• DATA FOR THIS EXERCISE:
● ● ●
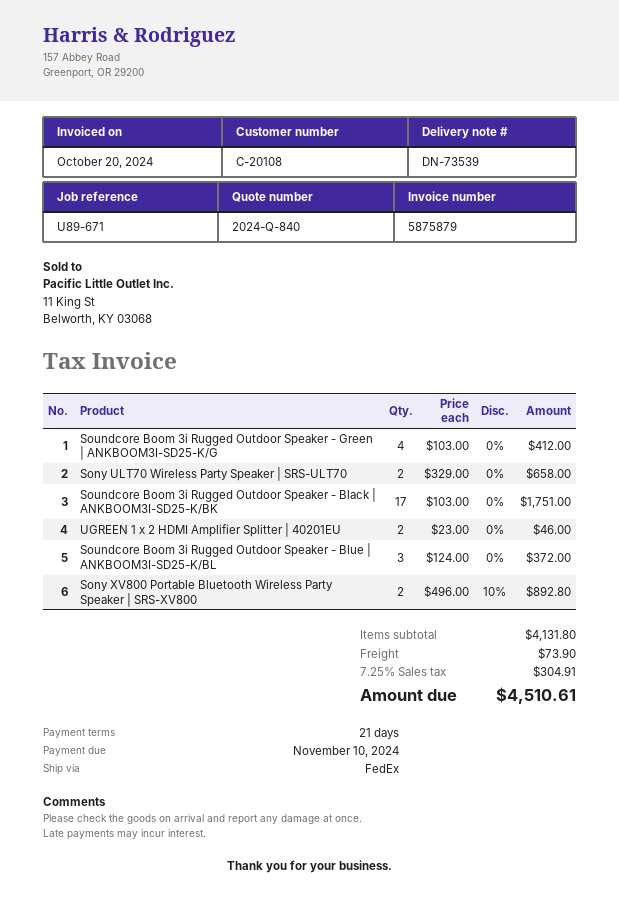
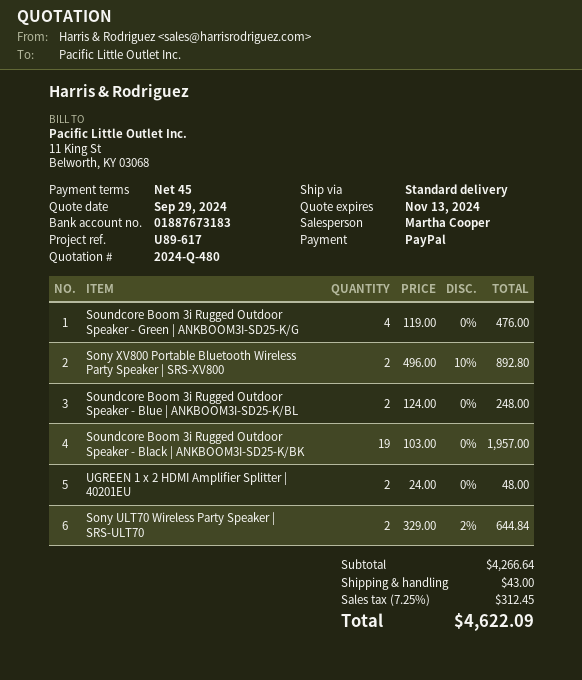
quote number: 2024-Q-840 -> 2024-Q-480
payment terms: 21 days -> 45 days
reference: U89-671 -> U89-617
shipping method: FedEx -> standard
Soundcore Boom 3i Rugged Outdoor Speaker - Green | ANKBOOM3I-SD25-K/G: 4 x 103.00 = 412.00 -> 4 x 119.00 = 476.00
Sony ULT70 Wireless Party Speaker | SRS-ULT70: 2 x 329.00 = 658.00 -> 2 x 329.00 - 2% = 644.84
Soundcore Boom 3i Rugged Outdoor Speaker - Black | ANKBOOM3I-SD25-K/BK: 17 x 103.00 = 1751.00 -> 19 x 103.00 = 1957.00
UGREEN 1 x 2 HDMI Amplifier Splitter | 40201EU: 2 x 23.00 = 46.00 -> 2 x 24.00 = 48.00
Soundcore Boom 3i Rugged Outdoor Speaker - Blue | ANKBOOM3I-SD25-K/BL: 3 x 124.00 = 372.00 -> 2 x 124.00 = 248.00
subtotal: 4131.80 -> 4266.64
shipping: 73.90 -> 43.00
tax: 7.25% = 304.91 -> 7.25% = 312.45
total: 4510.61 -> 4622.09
● ● ●
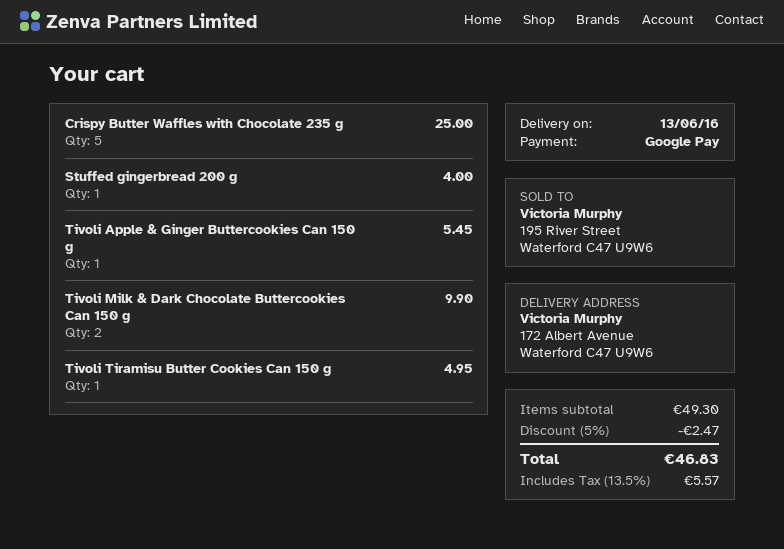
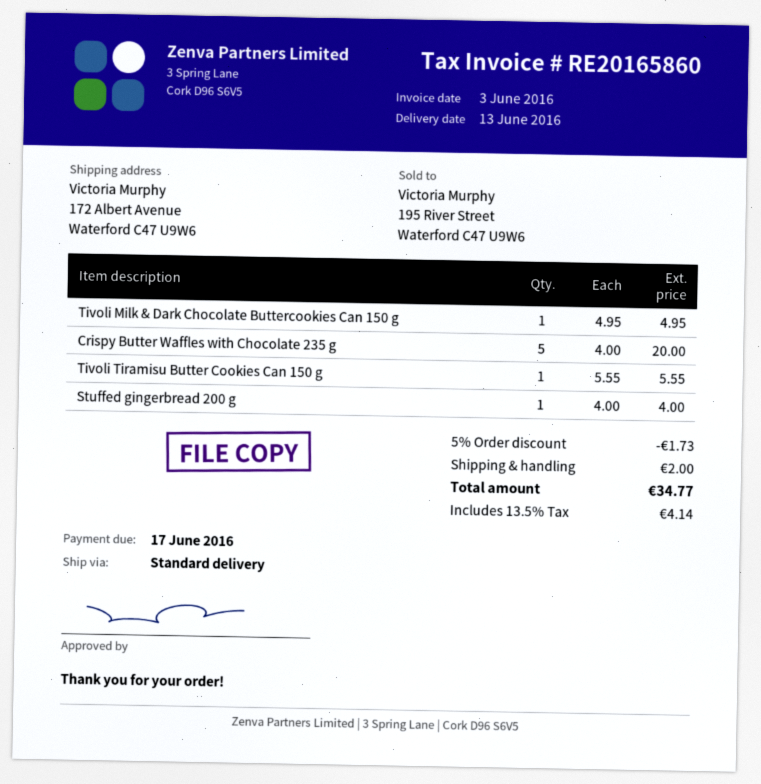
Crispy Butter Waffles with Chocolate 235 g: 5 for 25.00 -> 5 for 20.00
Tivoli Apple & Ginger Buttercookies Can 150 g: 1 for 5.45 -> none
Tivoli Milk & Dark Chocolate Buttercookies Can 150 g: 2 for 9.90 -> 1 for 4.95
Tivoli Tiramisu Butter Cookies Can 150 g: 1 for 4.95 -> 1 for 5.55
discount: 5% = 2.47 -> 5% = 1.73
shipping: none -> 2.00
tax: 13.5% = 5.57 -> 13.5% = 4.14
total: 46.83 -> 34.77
● ● ●
• ABOUT THIS TASK: Above are the records; copy exactly the lines from the line with "Tivoli Apple &" through the line with "total: 46.83 -> 34.77", both included.

• RESULT OF THE EXERCISE:
Tivoli Apple & Ginger Buttercookies Can 150 g: 1 for 5.45 -> none
Tivoli Milk & Dark Chocolate Buttercookies Can 150 g: 2 for 9.90 -> 1 for 4.95
Tivoli Tiramisu Butter Cookies Can 150 g: 1 for 4.95 -> 1 for 5.55
discount: 5% = 2.47 -> 5% = 1.73
shipping: none -> 2.00
tax: 13.5% = 5.57 -> 13.5% = 4.14
total: 46.83 -> 34.77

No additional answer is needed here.